The most popular neural network architecture used for Large Language Models is the Transformer architecture. The transformer based Llama model, produced by Meta and has become a common reference and inspiration for other models. The transformer architecture of Llama is the subject of this document.

Weights and matrix multiplication

Most of the processing of a large language model is matrix multiplication. In the description below, all the 'weights' mentioned are matrices of pre-trained values that are multiplied at various places in the model. When sizes of language models are discussed as disk space or memory, this refers to size of the weights. The size of the model software functions are tiny in comparison.

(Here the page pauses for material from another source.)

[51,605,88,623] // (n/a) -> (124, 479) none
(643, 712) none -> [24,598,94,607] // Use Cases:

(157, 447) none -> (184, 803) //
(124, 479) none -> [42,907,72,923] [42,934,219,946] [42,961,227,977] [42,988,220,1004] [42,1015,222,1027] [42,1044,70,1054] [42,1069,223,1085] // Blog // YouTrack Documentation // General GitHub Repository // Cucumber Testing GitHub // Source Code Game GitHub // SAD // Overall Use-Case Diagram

Predicting tokens from tokens

When text is processed by the model it is processed as tokens (numbers) which represent the words, parts of words or punctuation. The tokens are translated using a vocabulary table. The tokens are then processed by the transformer, which returns a list of the most likely text tokens to follow. The next text token is chosen by just picking the top one, or by using an algorithm like top-p which introduces more variation. The selected token is added back to the input sequence, and the process continues until the end of text or some set limit is reached.

Transformer Layers

In the transformer, the tokens are initially converted into a vector representation known as an embedding. Subsequently, the input is normalized and passed to each 'Attention head'. The combined output of the heads applies the attention output weights and is added to back to the input. The result is then sent to the feed forward network. This process is repeated for a specified number of layers. After all the layers, the result is normalized again and weighted with the transformer output weights.

Attention Head

The attention weights capture how relevant each possible token to the input tokens. Multiple attention heads allow focus on different perspective relationships between the tokens simultaneously.

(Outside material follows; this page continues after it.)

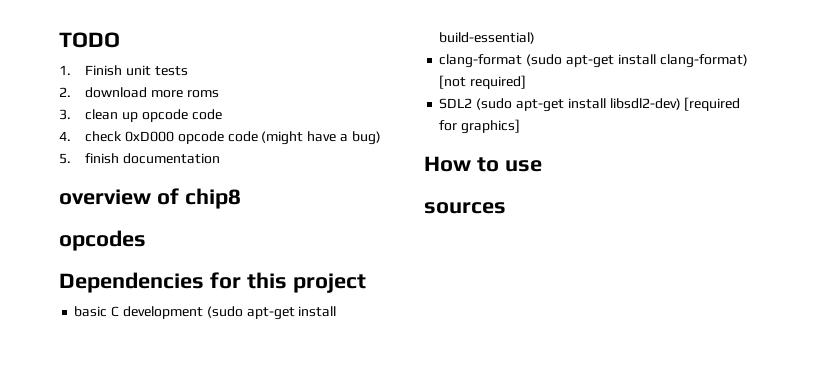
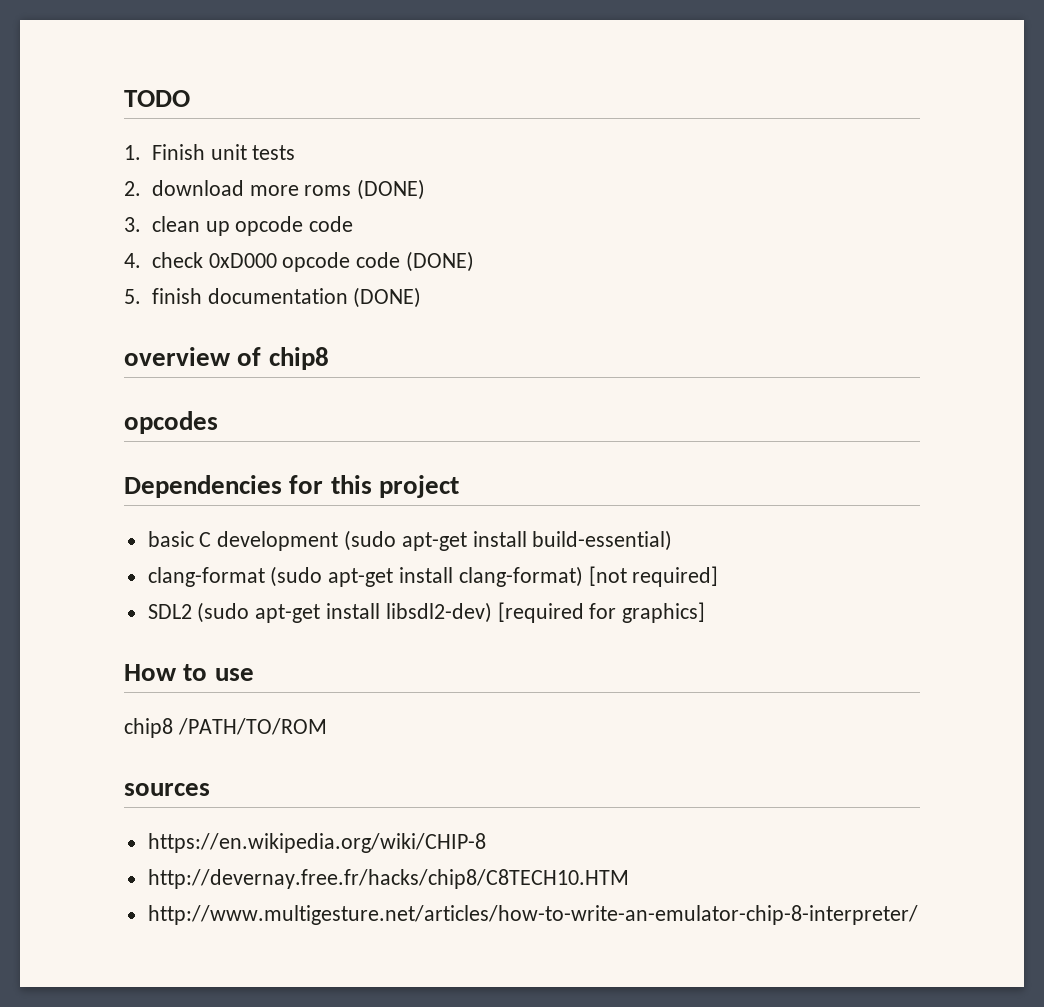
(219, 94) none -> [357,179,426,200] (DONE)
[261,131,381,145] (might have a bug) -> [405,251,474,272] (DONE)
(221, 158) none -> [353,287,422,308] (DONE)
(542, 166) none -> [124,718,327,738] // chip8 /PATH/TO/ROM
(506, 208) none -> [147,833,486,853] [147,869,629,889] [147,905,918,925] // https://en.wikipedia.org/wiki/CHIP-8 // http://devernay.free.fr/hacks/chip8/C8TECH10.HTM // http://www.multigesture.net/articles/how-to-write-an-emulator-chip-8-interpreter/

An attention head in a transformer model applies the weight matrices, Wq, Wk, Wv, to form the query(Q), key(K) and value (V) component vectors. These vectors then apply the rotary positional encoding to capture the positional information of the input. The attention scores are obtained by taking the softmax of the product of the encoded query and key. Key and value caching facilitate more efficient score computation. Finally, the attention scores are used to weight the values, producing the output of the attention head.

Feed Forward

In the feed forward part of a transformer, the normalized input sequence is transformed by W3 and W1, with the second path additionally passed through a SiLU (Sigmoid-weighted Linear Unit) activation function. The product of these is transformed by W2, then added to the input before normalization.

Here is a drawing representing the whole process.

The ':' notation indicates a repeat cycle similar to the use of the symbol in music notation. It this diagram, it shows that output of each layer is passed as input to the next layer.

The small boxes represent functions. RoPE applies Rotational Positional Encoding and SiLU applies the Sigmoid Linear Unit function. KC and VC represent the cached K and V values respectively.

All the circles with W's are weights. All the circles with N's represent RMS normalization, but also have associated weights. Again, the multiplication of these weights and other multiplication used to combine results in the model represent the majority of the processing and memory use in the system.

We predict language with a lot of multiplication.